9k classes * 100-300 == 900k-2.7m LOC
Not TOO crazy for the most complete standard library ever developed, for a language meant from the beginning to take over enterprise business computing.
How many LOC are in whatever meme language is hype this year? Hell, I feel like I see nearly that many lines of console output, when I run NPM to pull in dependencies, lol.
I think Java is a good language if your problem space is ok with the GC and some other quirks.
The problem space I've been in has issues with GC, so C++ or Rust are the main choices there (Go too, but not my preference).
All I know is that I attend a lot of Java conferences and meetups, and I'm STILL waiting to encounter a flesh-and-blood human in real life whose employer really wavers between Java and Rust. That's like choosing between a Humvee and a submarine, their optimal problem spaces barely overlap.
You'd be surprised. For a lot of stuff Rust is a good fit, aside drivers and OSes, Java is too.
There are succesful full text search engines written in Java (Lucene, and Elasticsearch on top of it), there are succesful event streaming platforms written in Java (Kafka), there are succesful distributed data processing tools written in Java (Hadoop, Spark), databases (Cassandra), and very very high performance trading engines (LMAX), very high performing servers (rapidoid, smart-servlet), and other such things besides, all categories of which have been quite big domains for C/C++ (and thus something like Rust).
The competition I am starting to see is between C++ and Rust, with the few teams looking at Rust loving it. I did recently help write a RFP response that noted software will be written in C++ and Rust, and the RFP was awarded to us.
I am in a different world though, as I am a contractor for the DOD. It's more like a lot of small to medium sized companies than one big company, which is why some groups can use Java and others C++ and others Rust.

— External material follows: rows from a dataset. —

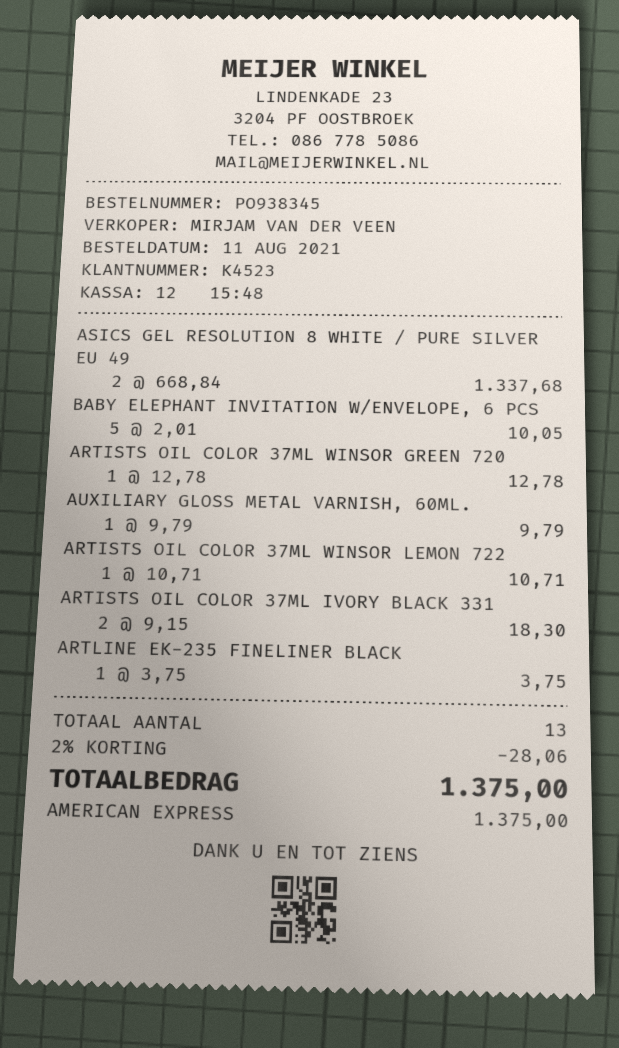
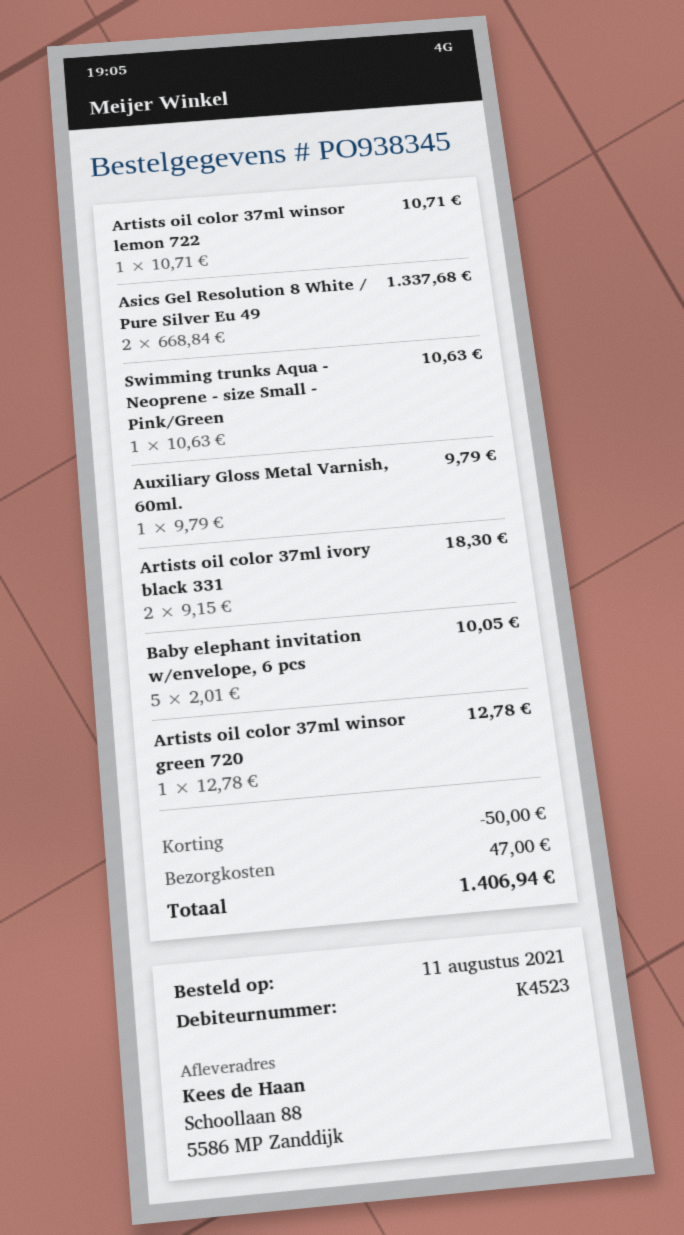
ARTLINE EK-235 FINELINER BLACK: 1 x 3.75 = 3.75 -> none
Swimming trunks Aqua - Neoprene - size Small - Pink/Green: none -> 1 x 10.63 = 10.63
discount: 28.06 -> 50.00
shipping: none -> 47.00
total: 1375.00 -> 1406.94

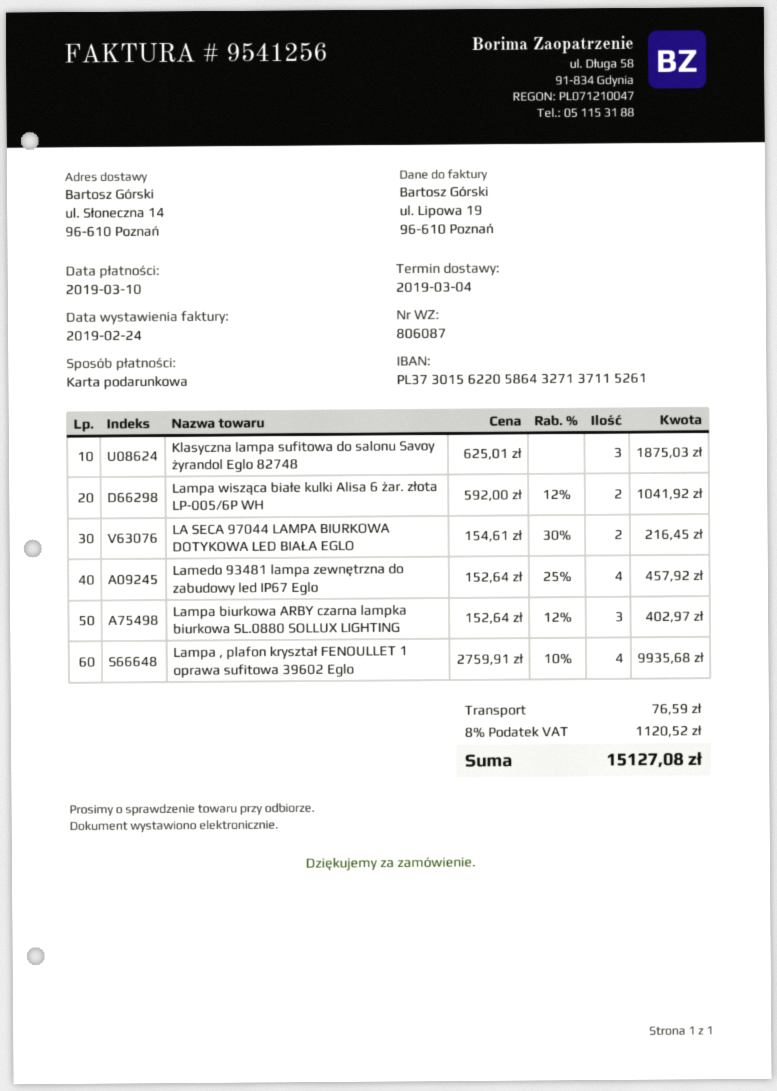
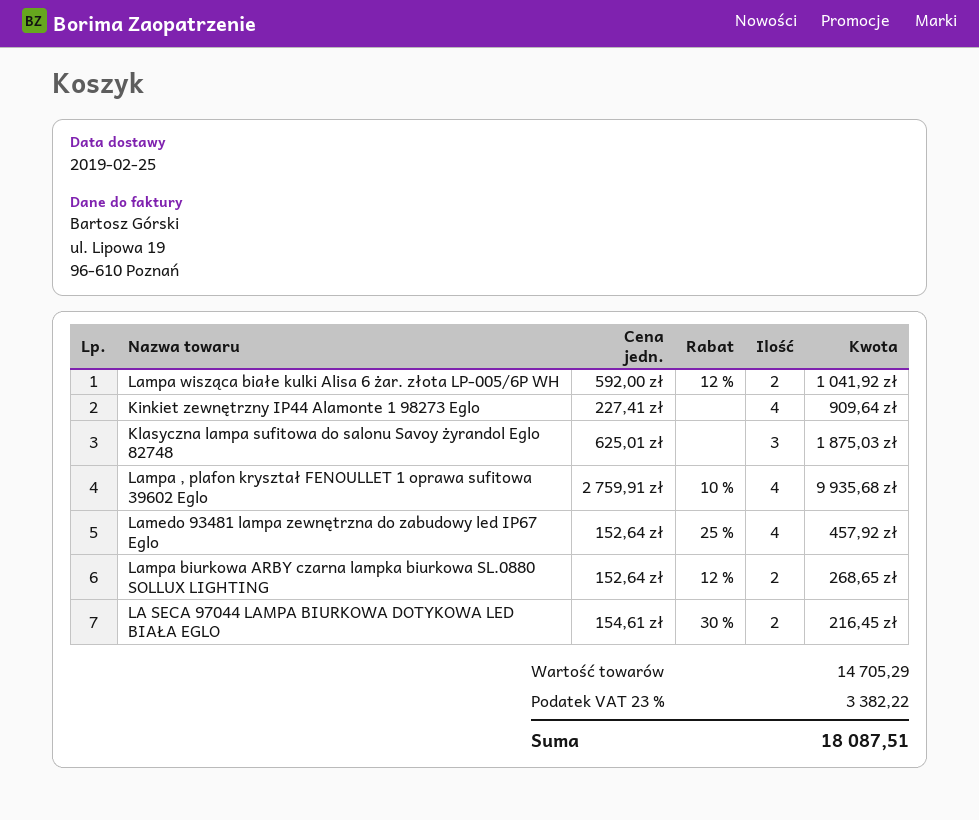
delivery date: 2019-03-04 -> 2019-02-25
Lampa biurkowa ARBY czarna lampka biurkowa SL.0880 SOLLUX LIGHTING: 3 x 152.64 - 12% = 402.97 -> 2 x 152.64 - 12% = 268.65
Kinkiet zewnętrzny IP44 Alamonte 1 98273 Eglo: none -> 4 x 227.41 = 909.64
shipping: 76.59 -> none
tax: 8% = 1120.52 -> 23% = 3382.22
total: 15127.08 -> 18087.51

I have the same problem of differentiating between hobbyists and professional experience, both on HN and when interviewing. I had someone tell me they knew Java, then found out they had done maybe 5 months of Java work and didn't know some of the most basic things.
As for myself, in terms of writing professional software for clients, I've done the following, in order of amounts worked: Java, C++, Python, Javascript, Erlang, R, Ruby, Clojure, C, Scala, and C#. I've done Rust and Elixir in personal projects, but not yet for clients. I plan to transition to a full-time Rust project in the coming years.
To me it's an indication that programmers are getting to run wild past the technical domain, after all trying to hire for a Java codebase vs a Rust codebase is enough to kill a company depending on the space due to salary expectations and availability alone.
Java => Go
C++ => Rust
The Database and System software that was created in 2000s very much was based on Java. But modern, performant Database and System software is written in Go/C++.
I don't know how many people were working on that
but when developing standard library you do not really want to rush designs. You want to be very, very careful about it.
Here's a book about it from one of the most experienced people in API/Standard lib design on the planet
https://www.amazon.com/Framework-Design-Guidelines-Conventio...
https://docs.oracle.com/en/java/javase/17/docs/api/allclasse...
So if ~10k classes were really written in a year, then I can only assume that most of that was the compiler or virtual machine runtime (i.e. C++ code) rather than the standard library Java code.
Regardless of how anyone feels about "verbosity" or "design patterns" in Java application code, the underlying JDK is pretty inarguably one of the most solid and impressive pieces of tech ever developed. I'm not throwing any rocks at that codebase.
I agree, JVM is impressive.
Tell that to Haskell.
Also, I've seen some pretty gnarly use of String in Java.
It’s not the lines that take time; it’s getting the code to the “well-designed” state, double so (if not more) for an API.